**Difference listings**.
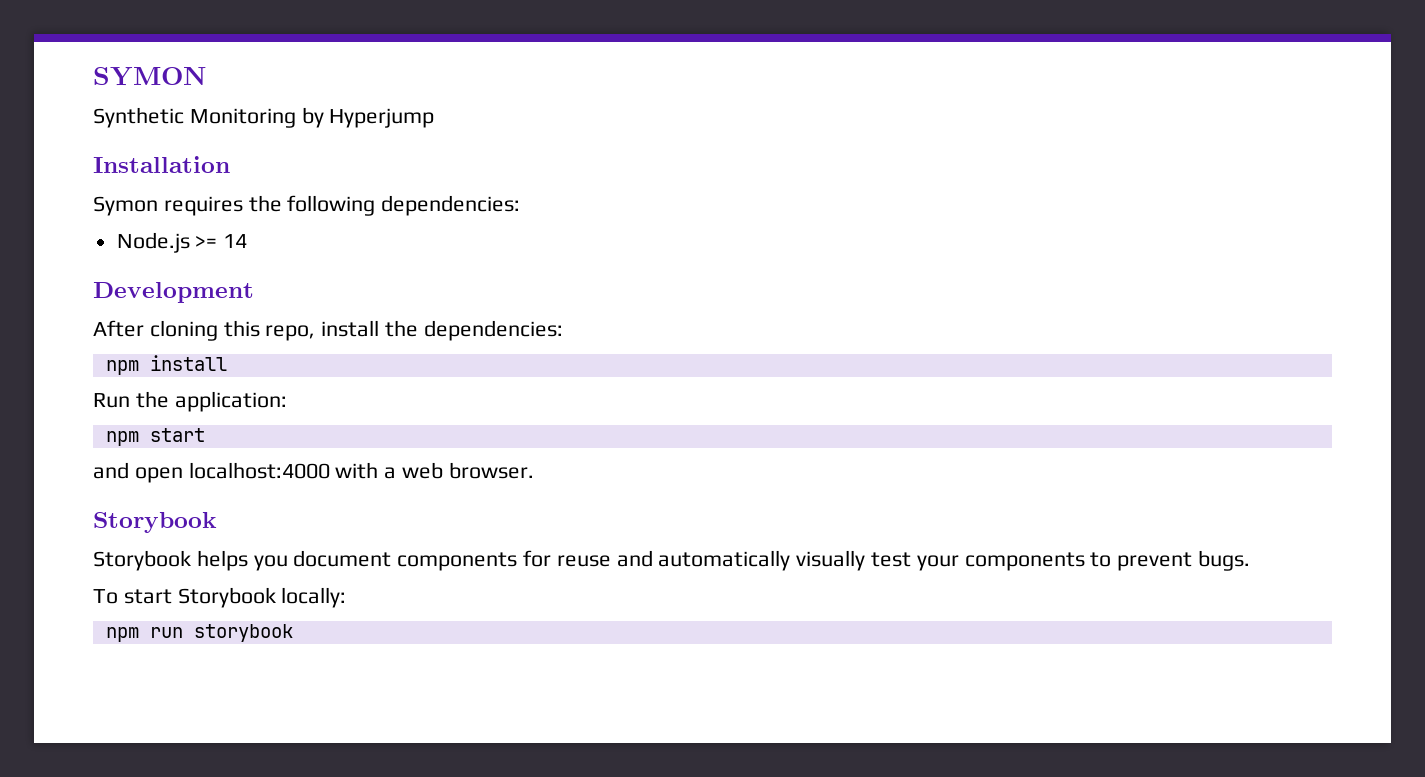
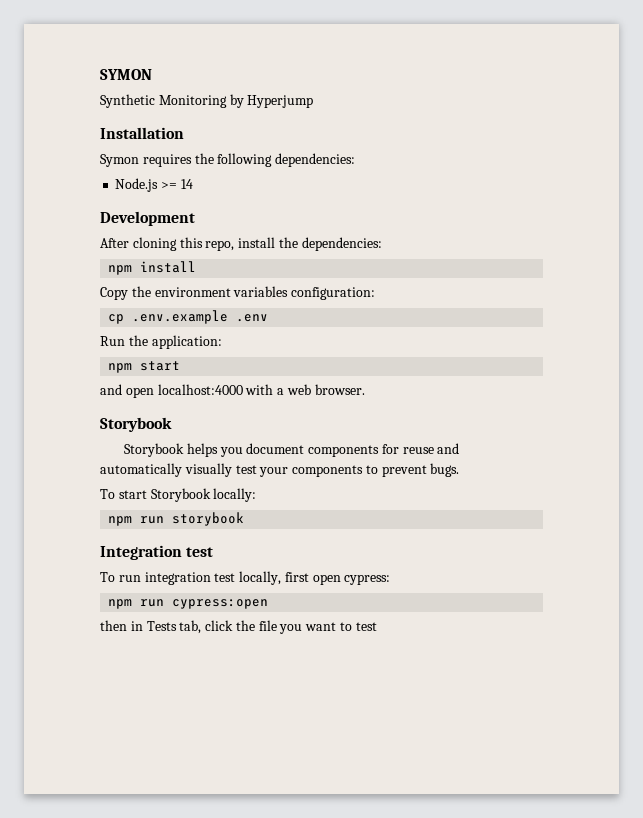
(227, 363) none -> [100,286,376,300] [108,310,269,324] // Copy the environment variables configuration: // cp .env.example .env
(293, 633) none -> [100,545,214,560] [100,571,391,585] [108,599,269,609] [100,620,377,634] // Integration test // To run integration test locally, first open cypress: // npm run cypress:open // then in Tests tab, click the file you want to test

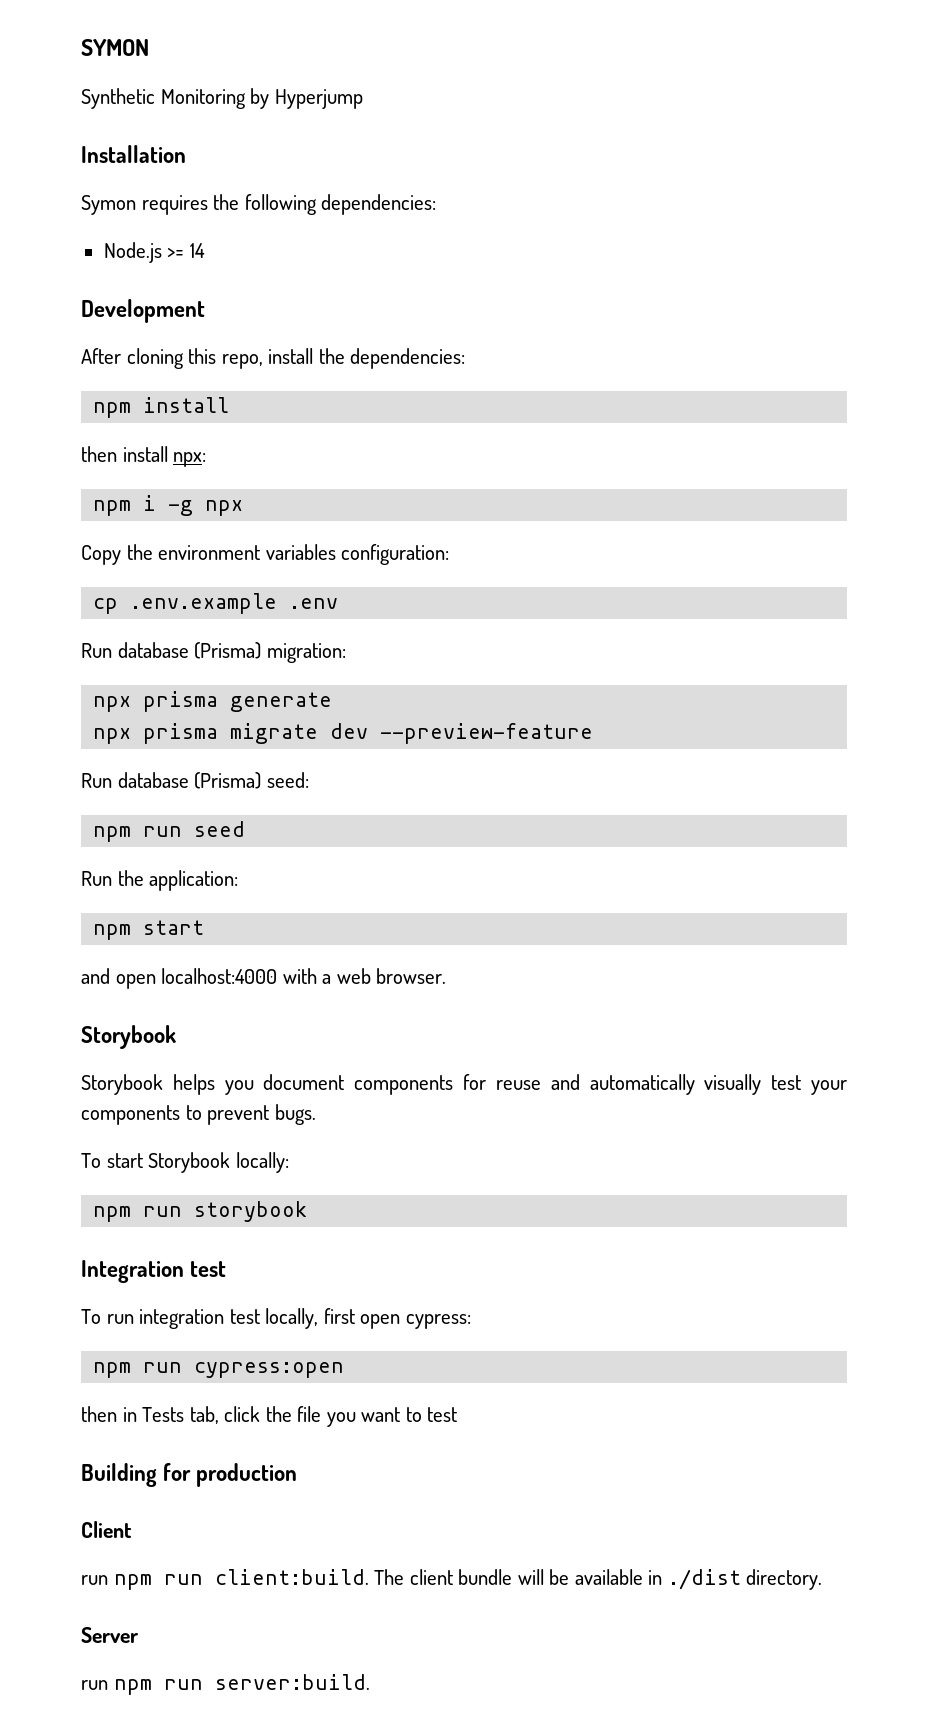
(197, 267) none -> [81,446,207,467] [93,495,244,516] // then install npx: // npm i -g npx
(269, 318) none -> [81,642,346,663] [93,691,333,712] [93,723,594,744] [81,772,309,789] [93,821,246,842] // Run database (Prisma) migration: // npx prisma generate // npx prisma migrate dev --preview-feature // Run database (Prisma) seed: // npm run seed
(377, 626) none -> [81,1463,298,1487] [81,1521,132,1538] [81,1569,823,1590] [81,1627,138,1643] [81,1674,370,1695] // Building for production // Client // run npm run client:build. The client bundle will be available in ./dist directory. // Server // run npm run server:build.

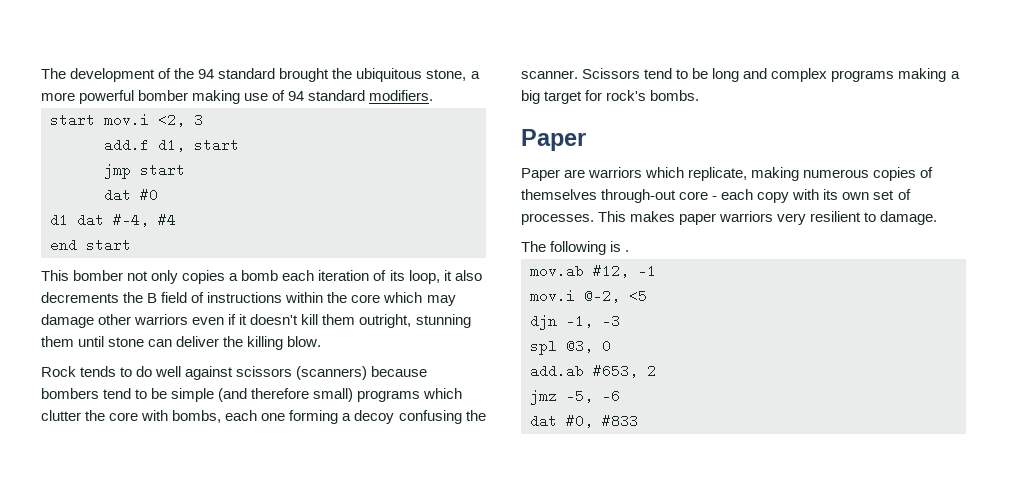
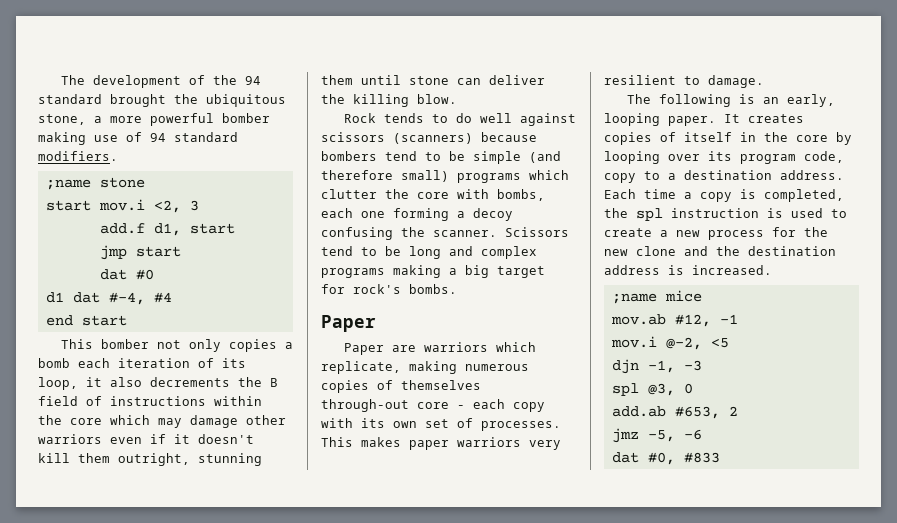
(434, 95) none -> [45,177,145,190] // ;name stone
[625,250,630,252] . -> [762,94,835,107] [604,113,804,126] [604,132,852,145] [604,151,844,164] [604,170,844,183] [604,189,844,202] [604,208,847,221] [604,227,828,240] [604,246,836,256] [604,265,772,275] [611,290,702,304] an early, looping paper. It creates copies of itself in the core by looping over its program code, copy to a destination address. Each time a copy is completed, the spl instruction is used to create a new process for the new clone and the destination address is increased. // ;name mice

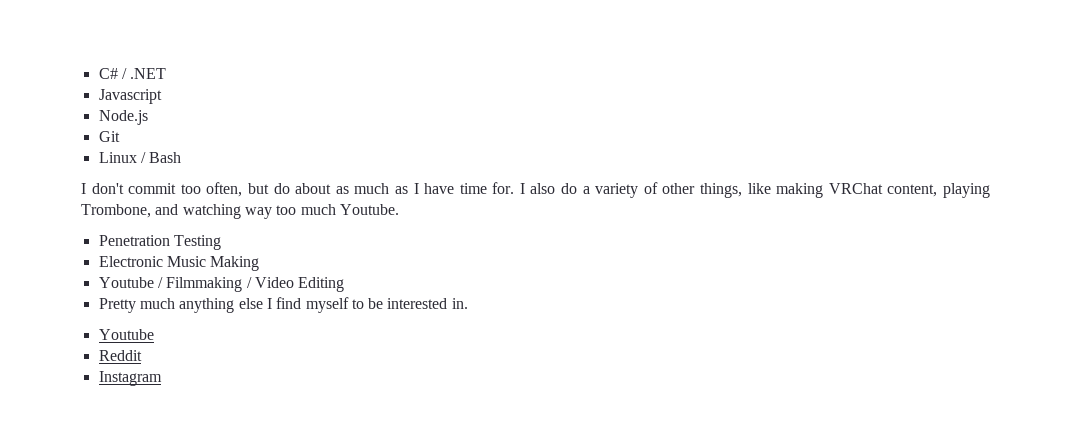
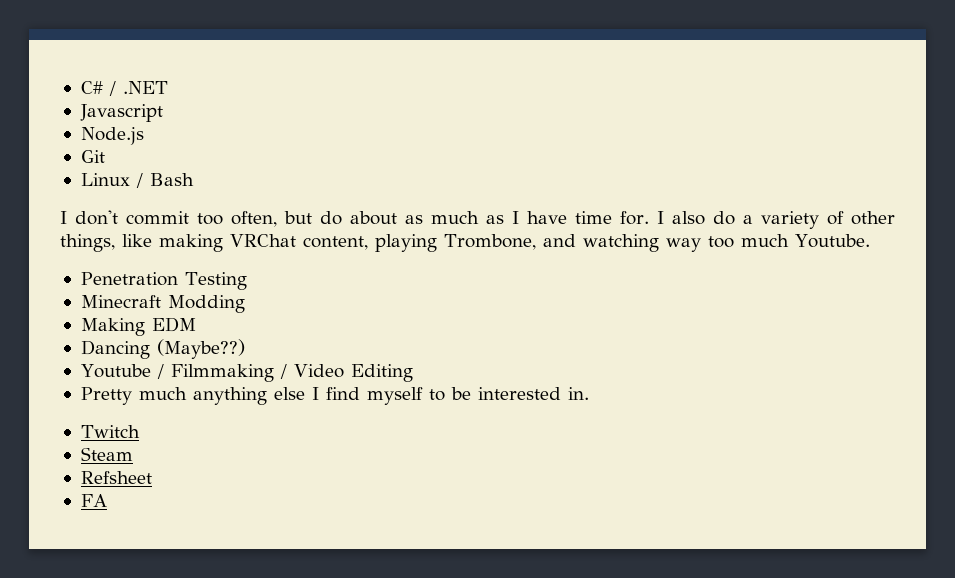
[98,256,206,267] Electronic Music -> [80,295,245,313] Minecraft Modding //
(260, 263) none -> [151,317,196,332] [80,339,245,359] EDM // Dancing (Maybe??)
[98,329,154,340] [98,350,142,361] [98,371,162,386] Youtube // Reddit // Instagram -> [80,425,140,438] [80,447,133,461] [80,471,152,484] [80,494,107,507] Twitch // Steam // Refsheet // FA

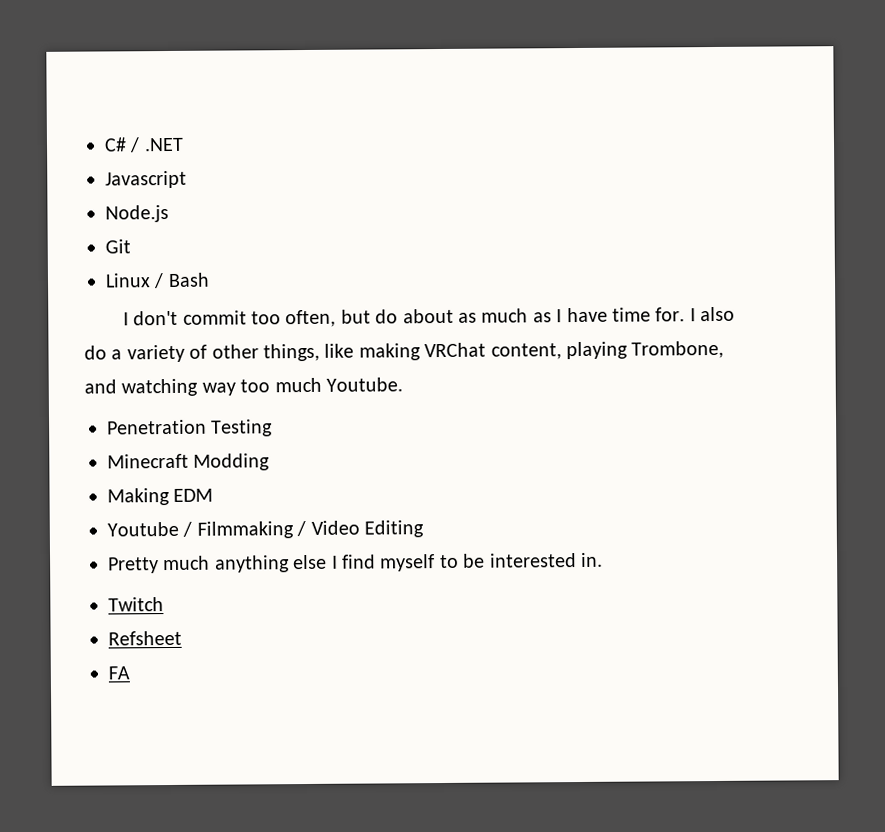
[80,339,245,359] // Dancing (Maybe??) -> (214, 495) none
[80,447,133,461] // Steam -> (164, 604) none

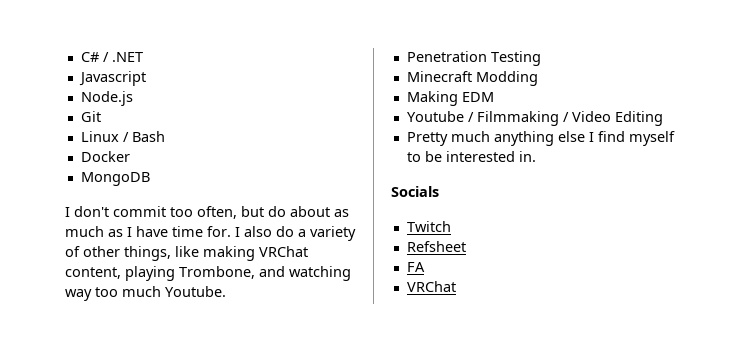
(210, 280) none -> [80,151,130,162] [80,172,150,186] // Docker // MongoDB
(603, 559) none -> [391,186,439,197] // Socials
(130, 673) none -> [406,281,456,292] // VRChat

**Instructions for the task**.
Number of lines above that include "name": state it and nothing else.

**Solution for this exercise**.
2